▸ **Exercise directions**
Lines to restate from the data below: from the one containing "tr > *:first-child" to the one containing "2px solid #000000;", both included. Give them again exactly, and only them.
==== Information
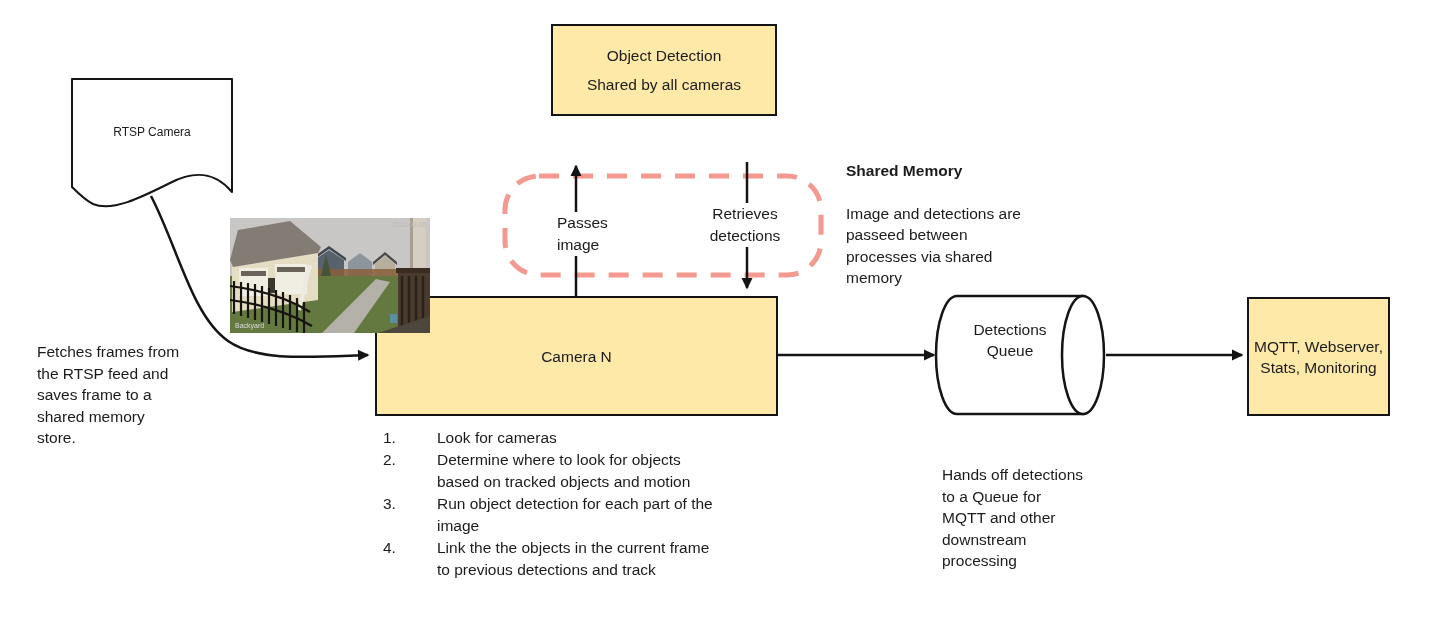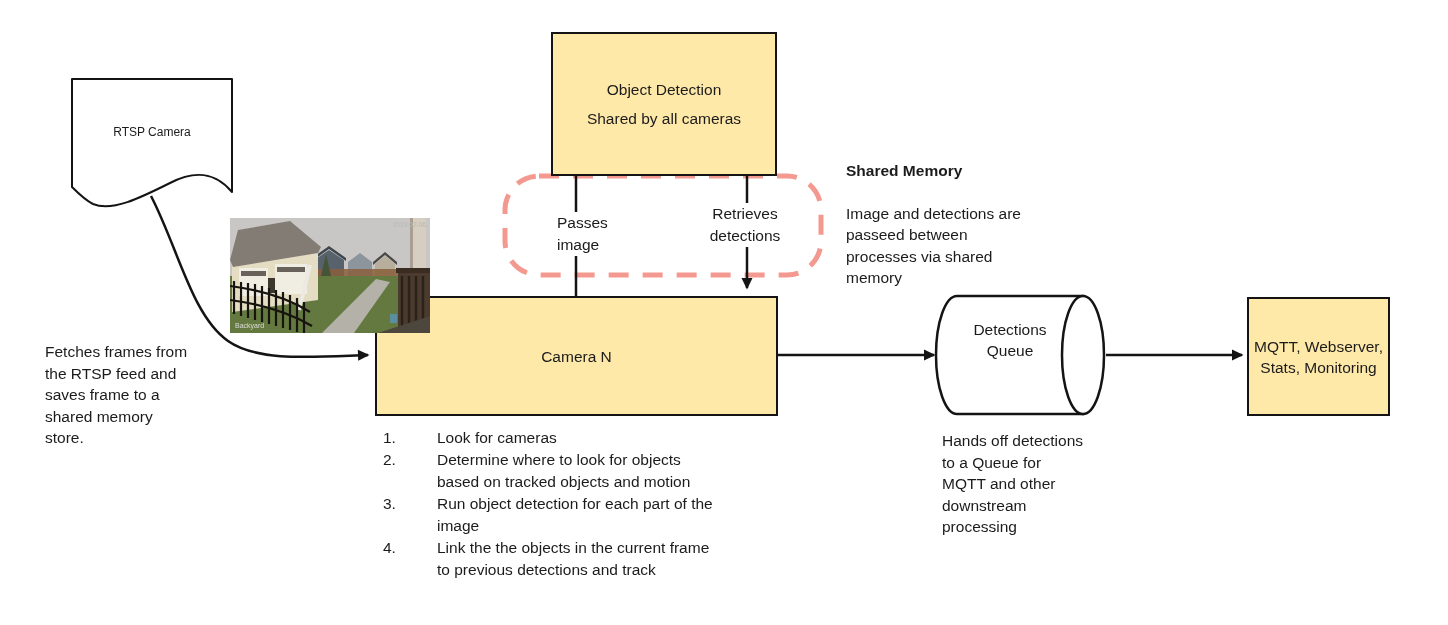--- a/index.html
+++ b/index.html
@@ -82,21 +82,21 @@
     <g>
       <path d="M1083,296 L957,296 A21,59 0 0 0 957,414 L1083,414 Z" fill="#ffffff" stroke="#141414" stroke-width="2.5"></path>
       <ellipse cx="1083" cy="355" rx="21" ry="59" fill="#ffffff" stroke="#141414" stroke-width="2.5"></ellipse>
     </g>
 
     <line x1="1106" y1="355" x2="1242" y2="355" stroke="#141414" stroke-width="2.5" marker-end="url(#ah)"></line>
   </svg>
 
   <div class="doc-label">RTSP Camera</div>
 
-  <div class="note" style="left:45px;top:341px;">Fetches frames from
+  <div class="note" style="left:37px;top:341px;">Fetches frames from
 the RTSP feed and
 saves frame to a
 shared memory
 store.</div>
 
   <svg class="cam-img" viewBox="0 0 200 115">
     <rect x="0" y="0" width="200" height="62" fill="#C8C7C5"></rect>
 
     <g>
       <polygon points="84,58 84,42 99,32 114,42 114,58" fill="#57626C"></polygon>
@@ -151,21 +151,21 @@
         <line x1="193" y1="58" x2="193" y2="115"></line>
       </g>
       <rect x="166" y="50" width="34" height="5" fill="#3A2C20"></rect>
       <rect x="160" y="96" width="7" height="9" fill="#5B8FA0"></rect>
     </g>
     <polygon points="148,115 200,98 200,115" fill="#4C463C"></polygon>
     <text x="196" y="9" font-size="6.5" fill="#B9B9B7" text-anchor="end">2019-02-06</text>
     <text x="5" y="110" font-size="7" fill="#DDDCD8">Backyard</text>
   </svg>
 
-  <div class="ybox" style="left:551px;top:32px;width:226px;height:144px;gap:8px;">
+  <div class="ybox" style="left:551px;top:24px;width:226px;height:92px;gap:8px;">
     <div>Object Detection</div>
     <div class="italic">Shared by all cameras</div>
   </div>
 
   <div class="arrow-label" style="left:544px;top:212px;margin-left:11px;">Passes
 image</div>
   <div class="arrow-label" style="left:694px;top:203px;width:98px;text-align:center;">Retrieves
 detections</div>
 
   <div class="note" style="left:846px;top:138px;">
@@ -197,21 +197,21 @@
     </div>
     <div class="step-row">
       <span class="step-num">4.</span>
       <span class="step-text">Link the the objects in the current frame
 to previous detections and track</span>
     </div>
   </div>
 
   <div class="queue-label">Detections Queue</div>
 
-  <div class="note" style="left:942px;top:430px;">Hands off detections
+  <div class="note" style="left:942px;top:464px;">Hands off detections
 to a Queue for
 MQTT and other
 downstream
 processing</div>
 
   <div class="ybox" style="left:1247px;top:297px;width:143px;height:119px;padding:0 4px;">
     <div>MQTT, Webserver, Stats, Monitoring</div>
   </div>
 
 </div>

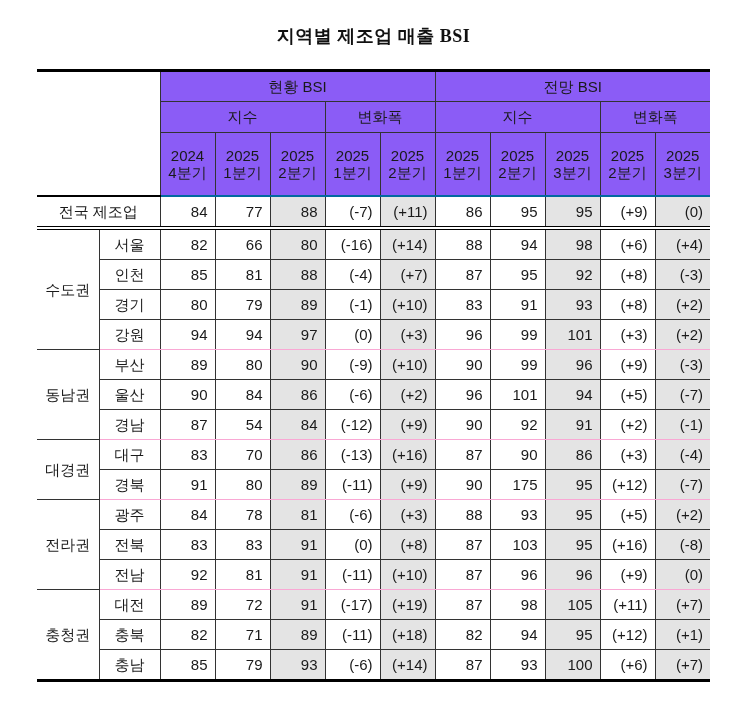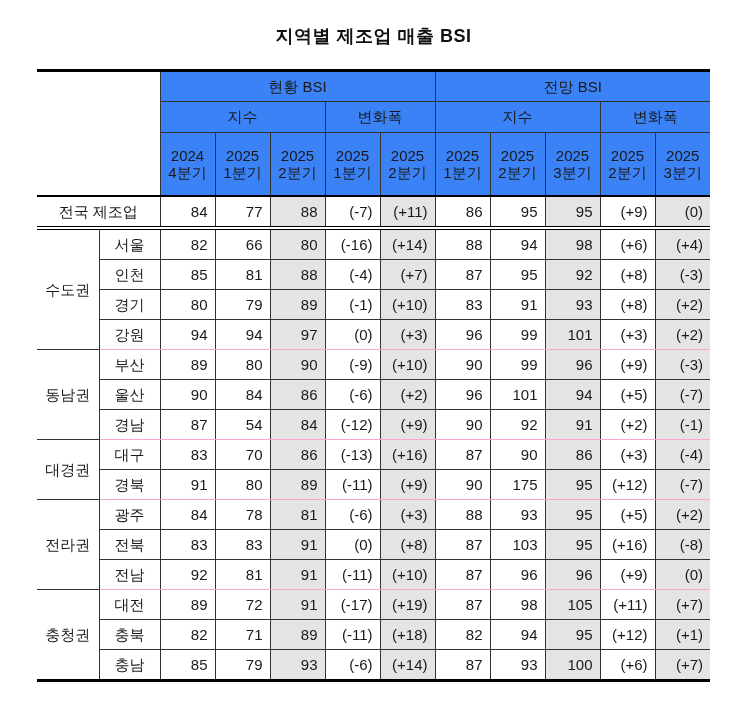--- a/index.html
+++ b/index.html
@@ -11,20 +11,21 @@
   }
   .title {
     width: 673px;
     margin: 0 0 0 37px;
     padding-top: 24px;
     text-align: center;
     font-size: 18px;
     font-weight: bold;
     letter-spacing: 0.5px;
     color: #111;
+    font-family: Liberation Serif, serif;
   }
   table.bsi {
     border-collapse: collapse;
     table-layout: fixed;
     margin: 21px 0 0 37px;
     border-top: 3px solid #000;
     border-bottom: 3px solid #000;
     font-size: 15px;
   }
   .bsi th, .bsi td {
@@ -32,28 +33,28 @@
     padding: 0;
     height: 29px;
     font-weight: normal;
     line-height: 1.15;
     text-align: center;
     overflow: hidden;
     white-space: nowrap;
   }
   .bsi tr > *:first-child { border-left: none; }
   .bsi tr > *:last-child  { border-right: none; }
-  .bsi thead th { background: #3b82f6; }
+  .bsi thead th { background: #8b5cf6; }
   .bsi thead .corner {
     background: #ffffff;
     border-bottom: 2px solid #000;
   }
   .bsi .hrow1 th { height: 29px; }
   .bsi .hrow2 th { height: 30px; }
-  .bsi .qrow  th { height: 62px; border-bottom: 2px solid #000000; text-align: center; }
+  .bsi .qrow  th { height: 62px; border-bottom: 2px solid #0369a1; text-align: center; }
   .bsi .qrow .yr, .bsi .qrow .qt { display: block; }
   .bsi td.val { text-align: right; padding-right: 7px; }
   .bsi td.shade { background: #e4e4e4; }
   .bsi tr.national > * { border-bottom: 4px double #000; }
   .bsi tr.group-end > * { border-bottom: 1px solid #f9a8d4; }
   .bsi td.region, .bsi td.city { }
 </style>
 </head>
 <body>
 

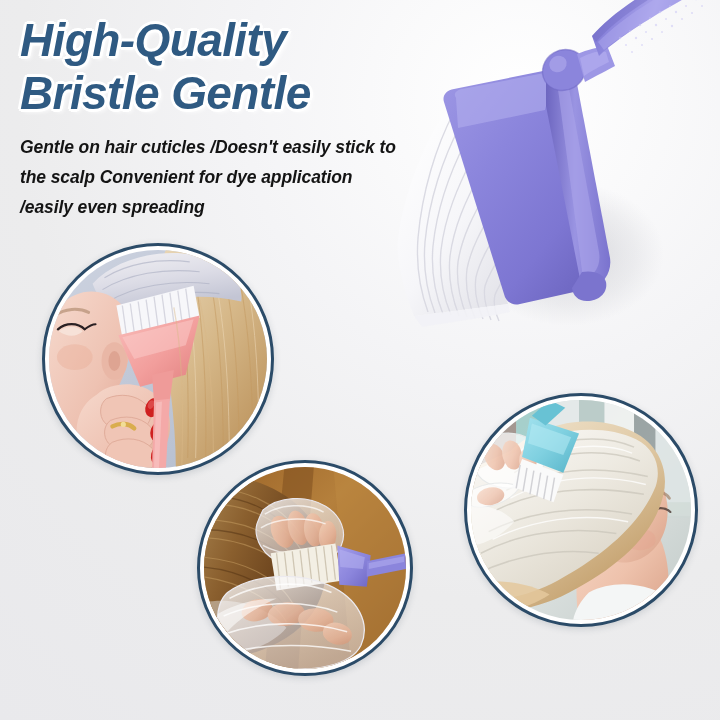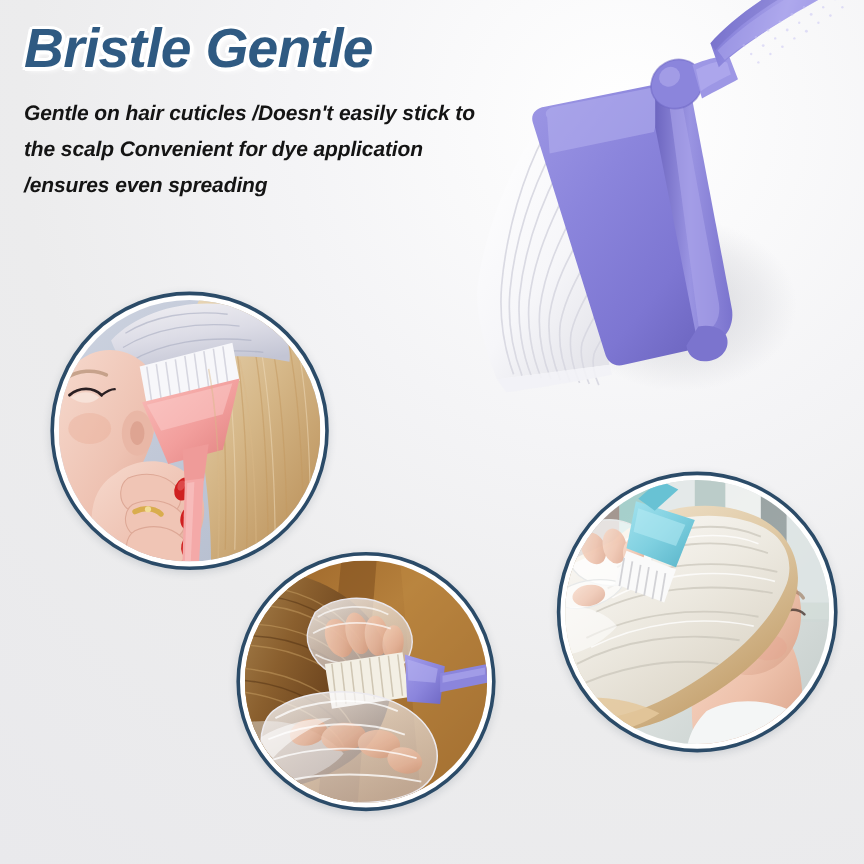--- a/index.html
+++ b/index.html
@@ -87,22 +87,23 @@
   #circle-1{ left:42px;  top:243px; width:232px; height:232px; }
   #circle-2{ left:197px; top:460px; width:216px; height:216px; }
   #circle-3{ left:464px; top:393px; width:234px; height:234px; }
 </style>
 </head>
 <body>
 
 <div class="bg-wash"></div>
 
 <div class="headline-block">
+  <div class="headline">High-Quality</div>
   <div class="headline">Bristle Gentle</div>
-  <div class="subcopy">Gentle on hair cuticles /Doesn't easily stick to the scalp Convenient for dye application /ensures even spreading</div>
+  <div class="subcopy">Gentle on hair cuticles /Doesn't easily stick to the scalp Convenient for dye application /easily even spreading</div>
 </div>
 
 <div class="product-brush">
   <svg viewBox="0 0 340 380" xmlns="http://www.w3.org/2000/svg">
     <defs>
       <linearGradient id="handleGrad" x1="0" y1="0" x2="1" y2="0.25">
         <stop offset="0%" stop-color="#6f68c4"></stop>
         <stop offset="28%" stop-color="#8b85dc"></stop>
         <stop offset="55%" stop-color="#a9a3ea"></stop>
         <stop offset="80%" stop-color="#8d87dd"></stop>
========
▸ **Finished exercise**
   .bsi tr > *:first-child { border-left: none; }
   .bsi tr > *:last-child  { border-right: none; }
-  .bsi thead th { background: #3b82f6; }
+  .bsi thead th { background: #8b5cf6; }
   .bsi thead .corner {
     background: #ffffff;
     border-bottom: 2px solid #000;
   }
   .bsi .hrow1 th { height: 29px; }
   .bsi .hrow2 th { height: 30px; }
-  .bsi .qrow  th { height: 62px; border-bottom: 2px solid #000000; text-align: center; }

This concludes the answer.